🤖 AI Summary
This study addresses the challenges of network traffic classification under scarce labeled data and stringent privacy constraints, where conventional generative approaches struggle to balance temporal modeling fidelity with computational efficiency. For the first time, it systematically evaluates lightweight generative AI models—including Transformers, state space models, and diffusion models—for synthetic traffic generation, proposing an efficient and privacy-preserving synthesis framework.
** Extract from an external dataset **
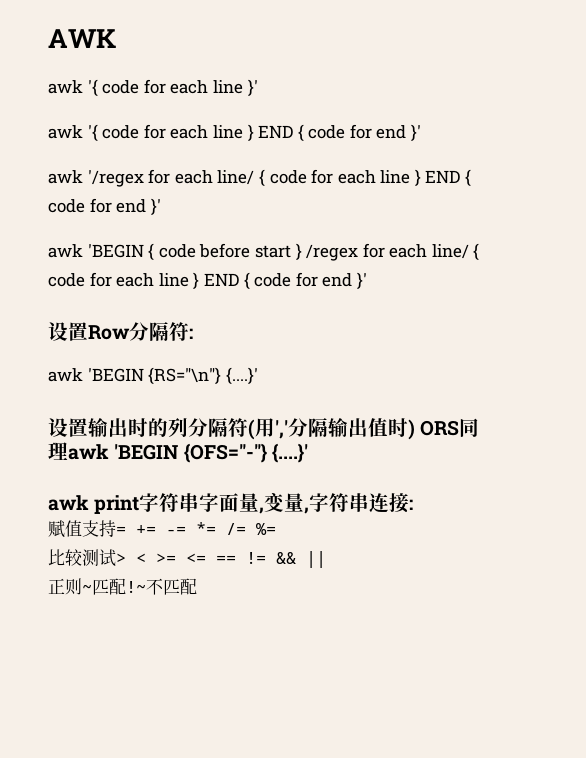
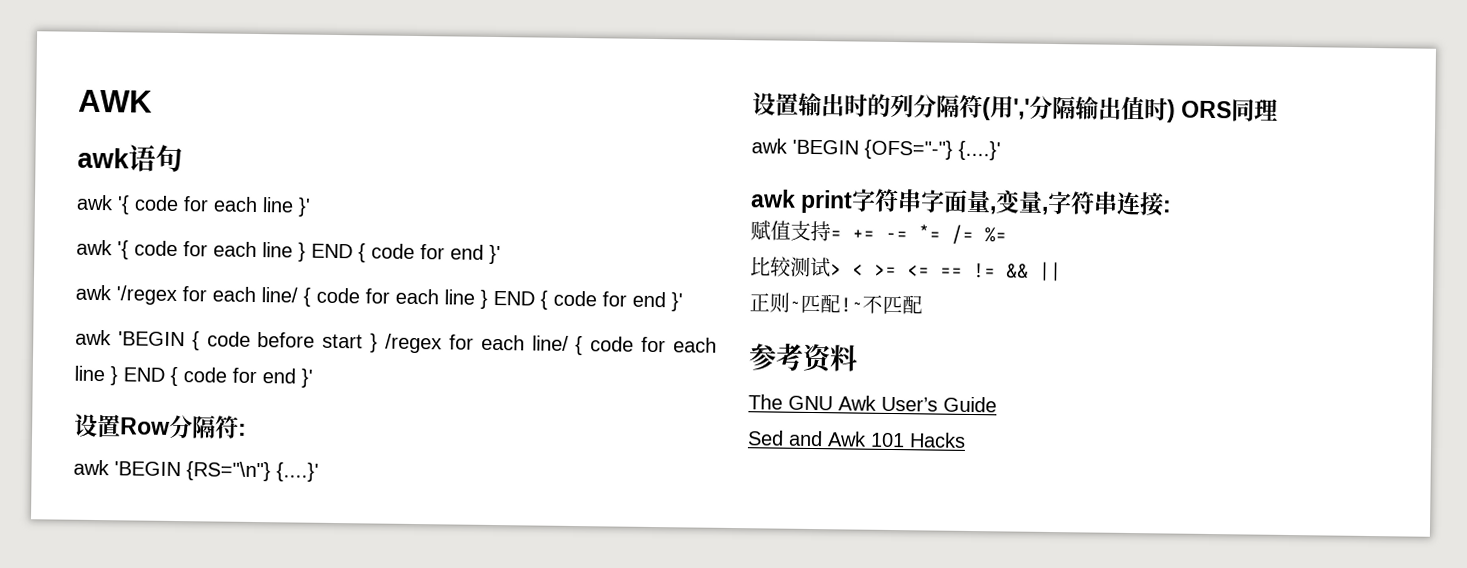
(116, 38) none -> [77,144,183,173] // awk语句
(68, 451) none -> (1279, 109) //
(197, 586) none -> [748,343,858,374] [748,394,997,413] [747,430,966,448] // 参考资料 // The GNU Awk User’s Guide // Sed and Awk 101 Hacks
The generated traffic accurately preserves both static and dynamic temporal characteristics. Notably, classifiers trained exclusively on synthetic data achieve an F1-score of 87% on real-world traffic. Furthermore, in low-data regimes, the proposed data augmentation strategy improves classification performance by up to 40%, substantially narrowing the gap with models trained on full datasets.
📝 Abstract
Accurate Network Traffic Classification (NTC) is increasingly constrained by limited labeled data and strict privacy requirements. While Network Traffic Generation (NTG) provides an effective means to mitigate data scarcity, conventional generative methods struggle to model the complex temporal dynamics of modern traffic or/and often incur significant computational cost. In this article, we address the NTG task using lightweight Generative Artificial Intelligence (GenAI) architectures, including transformer-based, state-space, and diffusion models designed for practical deployment. We conduct a systematic evaluation along four axes: (i) (synthetic) traffic fidelity, (ii) synthetic-only training, (iii) data augmentation under low-data regimes, and (iv) computational efficiency. Experiments on two heterogeneous datasets show that lightweight GenAI models preserve both static and temporal traffic characteristics, with transformer and state-space models closely matching real distributions across a complete set of fidelity metrics. Classifiers trained solely on synthetic traffic achieve up to 87% F1-score on real data. In low-data settings, GenAI-driven augmentation improves NTC performance by up to +40%, substantially reducing the gap with full-data training. Overall, transformer-based models provide the best trade-off between fidelity and efficiency, enabling high-quality, privacy-aware traffic synthesis with modest computational overhead.